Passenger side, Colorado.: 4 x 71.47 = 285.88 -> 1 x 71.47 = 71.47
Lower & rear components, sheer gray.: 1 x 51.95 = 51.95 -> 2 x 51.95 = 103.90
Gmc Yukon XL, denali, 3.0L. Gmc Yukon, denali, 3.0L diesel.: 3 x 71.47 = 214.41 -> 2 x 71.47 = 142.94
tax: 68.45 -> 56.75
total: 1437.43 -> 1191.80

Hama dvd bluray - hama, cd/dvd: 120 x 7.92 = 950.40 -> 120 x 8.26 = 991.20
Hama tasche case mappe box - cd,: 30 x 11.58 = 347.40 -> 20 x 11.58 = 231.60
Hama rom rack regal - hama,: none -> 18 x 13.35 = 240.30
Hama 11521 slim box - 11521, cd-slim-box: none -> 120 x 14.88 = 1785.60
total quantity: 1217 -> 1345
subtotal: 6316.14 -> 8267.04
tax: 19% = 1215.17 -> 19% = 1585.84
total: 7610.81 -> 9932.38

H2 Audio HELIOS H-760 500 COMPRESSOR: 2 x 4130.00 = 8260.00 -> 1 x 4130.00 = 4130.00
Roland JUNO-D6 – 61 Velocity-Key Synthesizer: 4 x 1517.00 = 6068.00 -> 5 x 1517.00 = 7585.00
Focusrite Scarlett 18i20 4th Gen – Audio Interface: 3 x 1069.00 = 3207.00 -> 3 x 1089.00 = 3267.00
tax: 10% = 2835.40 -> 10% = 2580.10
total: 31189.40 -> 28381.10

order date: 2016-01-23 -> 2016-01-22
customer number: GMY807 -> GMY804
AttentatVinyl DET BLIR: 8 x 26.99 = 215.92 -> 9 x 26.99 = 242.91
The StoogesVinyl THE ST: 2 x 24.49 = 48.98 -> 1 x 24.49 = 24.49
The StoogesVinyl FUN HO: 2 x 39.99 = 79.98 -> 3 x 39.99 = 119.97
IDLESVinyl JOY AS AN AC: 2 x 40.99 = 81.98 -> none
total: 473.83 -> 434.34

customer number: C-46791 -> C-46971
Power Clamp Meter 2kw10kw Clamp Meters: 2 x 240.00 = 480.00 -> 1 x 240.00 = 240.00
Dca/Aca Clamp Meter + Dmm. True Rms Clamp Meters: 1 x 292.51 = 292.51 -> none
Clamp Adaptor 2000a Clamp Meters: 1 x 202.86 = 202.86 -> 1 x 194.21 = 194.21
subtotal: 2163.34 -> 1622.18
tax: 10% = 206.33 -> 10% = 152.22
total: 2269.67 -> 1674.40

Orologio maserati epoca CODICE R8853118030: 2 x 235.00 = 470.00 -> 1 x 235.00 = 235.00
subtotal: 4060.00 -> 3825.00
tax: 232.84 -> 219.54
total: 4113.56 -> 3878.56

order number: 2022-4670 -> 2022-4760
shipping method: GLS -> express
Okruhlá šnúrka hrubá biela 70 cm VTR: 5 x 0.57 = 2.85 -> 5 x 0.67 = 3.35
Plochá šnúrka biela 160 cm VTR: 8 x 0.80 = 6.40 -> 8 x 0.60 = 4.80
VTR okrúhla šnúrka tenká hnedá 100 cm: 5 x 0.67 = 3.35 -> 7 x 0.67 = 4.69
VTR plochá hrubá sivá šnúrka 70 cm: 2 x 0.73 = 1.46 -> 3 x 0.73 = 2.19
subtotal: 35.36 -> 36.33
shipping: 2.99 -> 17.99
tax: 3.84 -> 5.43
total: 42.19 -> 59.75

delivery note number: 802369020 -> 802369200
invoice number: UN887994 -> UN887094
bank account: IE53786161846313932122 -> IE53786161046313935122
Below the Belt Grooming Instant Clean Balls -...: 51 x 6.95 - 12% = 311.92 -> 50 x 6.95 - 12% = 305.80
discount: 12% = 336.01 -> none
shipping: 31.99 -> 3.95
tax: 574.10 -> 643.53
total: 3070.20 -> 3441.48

> [TASK INSTRUCTIONS]:
Locate all lines in the listing above with the word "none" and copy them.

> [OUTPUT BELOW]:
Hama rom rack regal - hama,: none -> 18 x 13.35 = 240.30
Hama 11521 slim box - 11521, cd-slim-box: none -> 120 x 14.88 = 1785.60
IDLESVinyl JOY AS AN AC: 2 x 40.99 = 81.98 -> none
Dca/Aca Clamp Meter + Dmm. True Rms Clamp Meters: 1 x 292.51 = 292.51 -> none
discount: 12% = 336.01 -> none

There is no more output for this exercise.